Though nearly all Dickens novels have some depressive themes, things are usually well resolved at the end through a series of coincidences and sudden returns of fortune.  Great Expectations has these elements, but the expectations are not what they seem.  The protagonist, Pip, isn't fully likeable.  He's not bad, but he's a snob who wants to rise higher than what those who really care about him are capable of giving him.  He gets put in his place and manages to pull through the many disappointments that inevitably find him.   On the plus side he wasn't simpering and sanctimonious like some of Dickens's orphans (I'm looking at you, Oliver!) The lawyer, Jaggers, was supposed to be this important personage in the story, and although his position was important, he didn't strike me as thoroughly interesting.  Estella, the pretty girl raised by Miss Havisham and the one who steal Pip's heart, is of course unlikeable, but not evil by any means.

The title is applied to Pip in the story, but it works for others too, particularly Miss Havisham.  She's a caricature like only Dickens could invent, but not an entirely unsympathetic one.  I wonder if she would have benefited from modern-day therapy.
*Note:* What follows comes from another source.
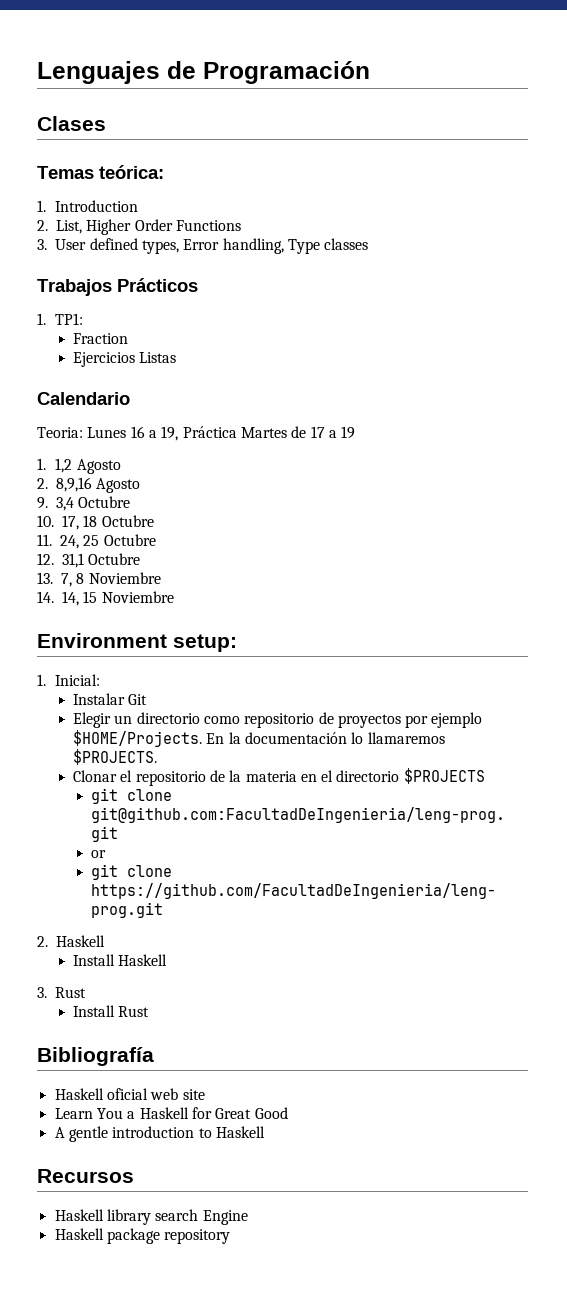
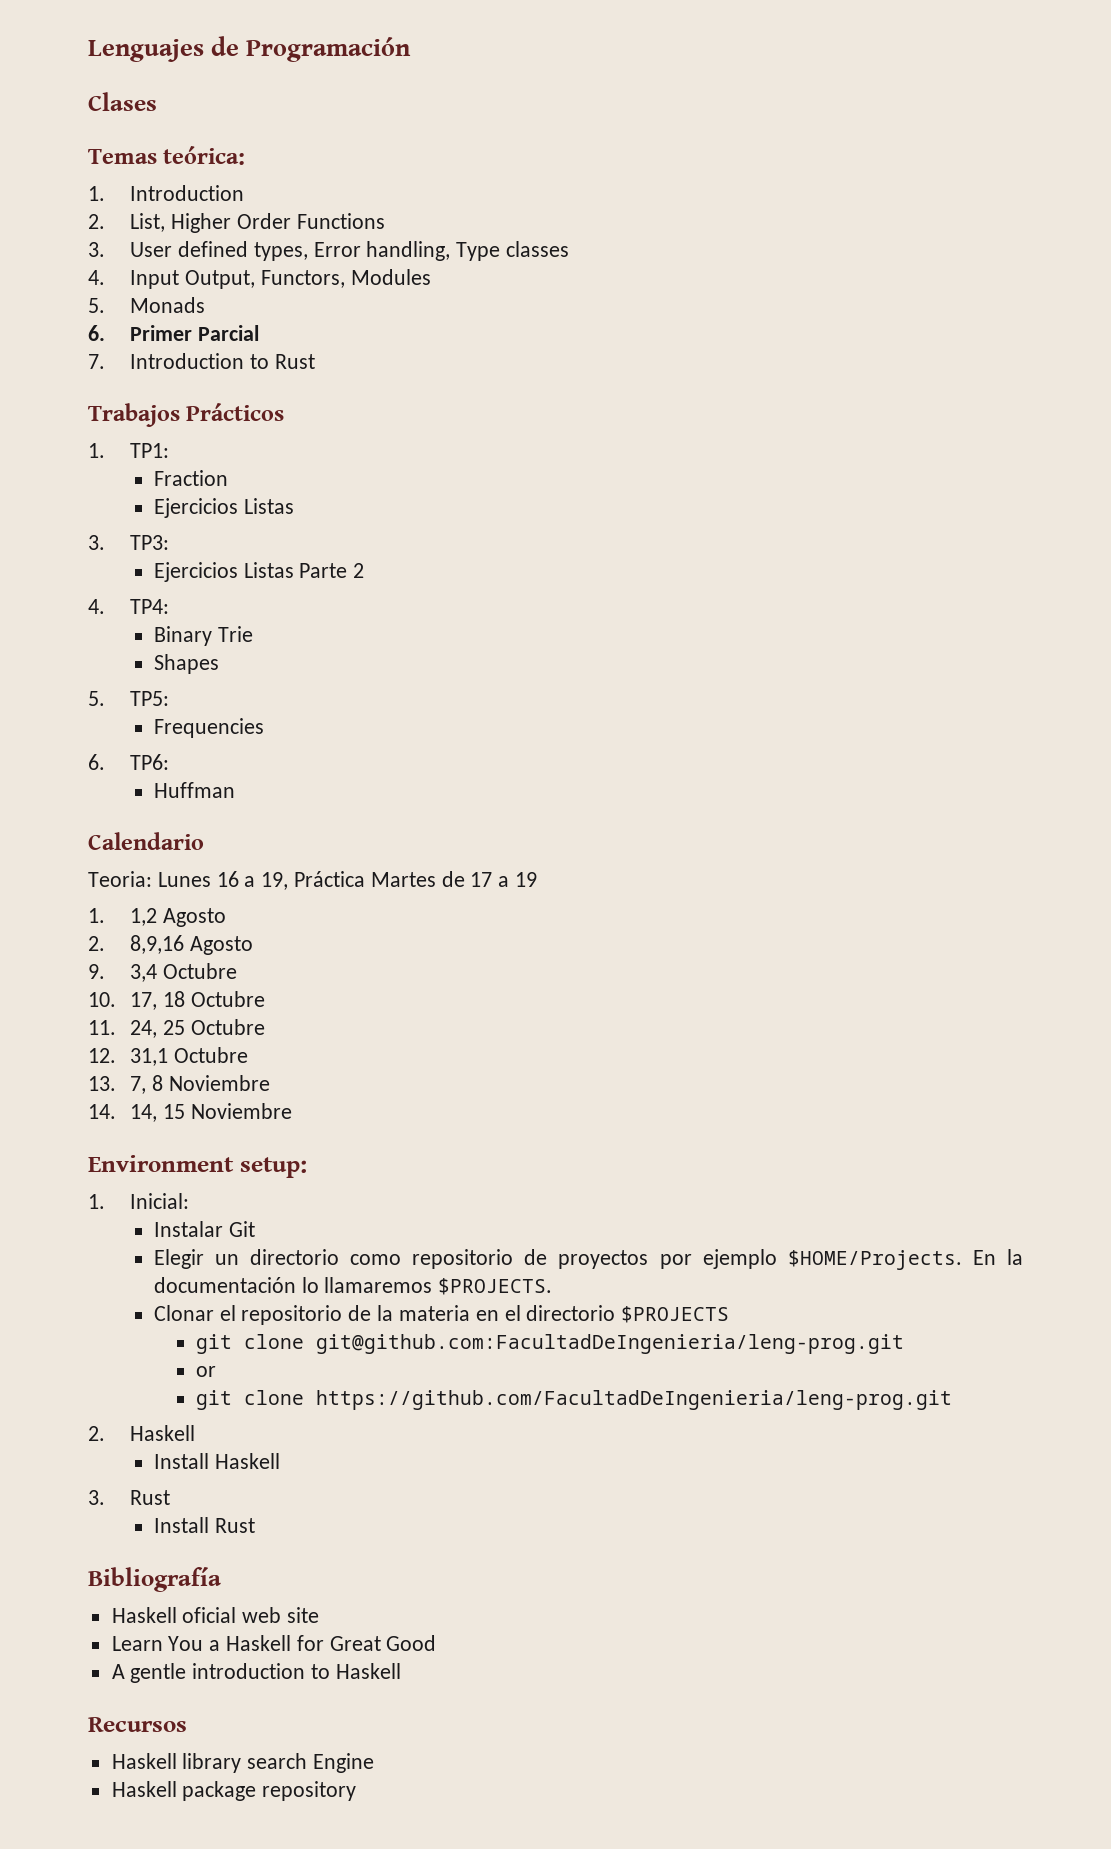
(369, 244) none -> [88,269,431,289] [88,297,206,313] [88,325,260,341] [88,353,315,369] // 4. Input Output, Functors, Modules // 5. Monads // 6. Primer Parcial // 7. Introduction to Rust
(177, 357) none -> [88,535,170,550] [153,562,365,582] [88,599,170,614] [153,626,253,646] [153,654,219,674] [88,691,170,706] [153,718,264,738] [88,754,170,770] [153,782,235,798] // 3. TP3: // Ejercicios Listas Parte 2 // 4. TP4: // Binary Trie // Shapes // 5. TP5: // Frequencies // 6. TP6: // Huffman

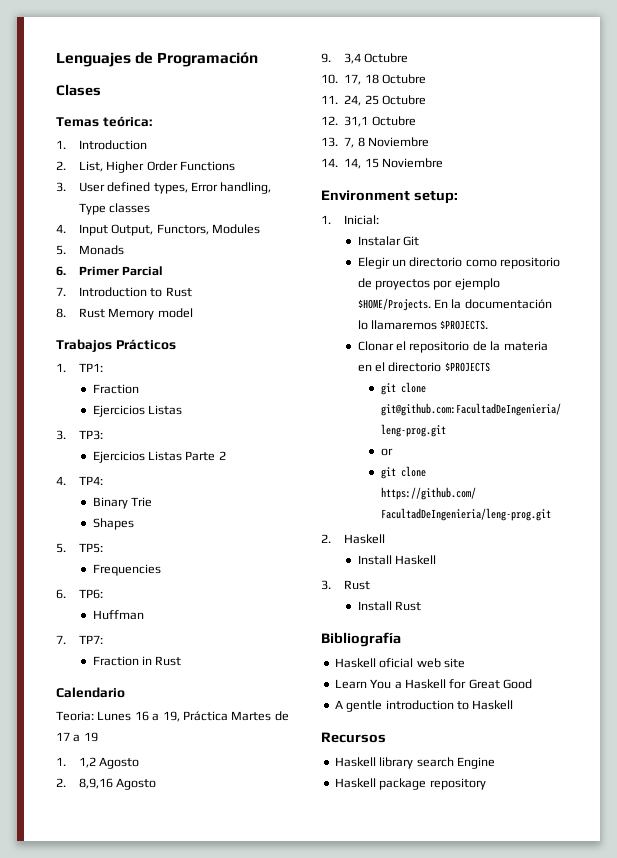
(315, 361) none -> [56,308,193,320] // 8. Rust Memory model
(235, 790) none -> [56,635,103,644] [92,656,182,666] // 7. TP7: // Fraction in Rust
Anyone who hangs around a house wearing an old wedding dress and surrounded by the detritus of her jilted youth could at least use a professional shoulder to cry on.

There's also an element of mystery to the story.  Who is the benefactor who has given young Pip these Great Expectations?  Is it the obvious person or an entirely new character?  And how is pretty much everybody connected?

This one veers into the favorites column.  I'd pair with a tea that starts out sweet but has a bitter aftertaste. Drink this with an old, stale piece of wedding cake. 


Abigail Rogers said...

I love this! A highly original book review. I remember reading "Great Expectations" and thought it interesting that there was actually an alternate ending...and the wedding bit was certainly an entertaining bit of drama.

I respect Dickens for his amazing writing style (love, love, love "A Tale of Two Cities"), but I can't admit to being a total fan. Here's a review I wrote on the simpering Oliver: http://differenthomeschoolgirl.blogspot.com/2010/12/oliver-twist.html

Catherine said...


Yes, I really needed to look at Oliver as a representative rather than a character. I'm told the musical versions are more entertaining.

I haven't read 'A Tale of Two Cities' and have heard contrasting views on its merit, but I'm curious to see how Dickens handles historical fiction. My next Dickens is 'Our Mutual Friend' which should take me well into winter.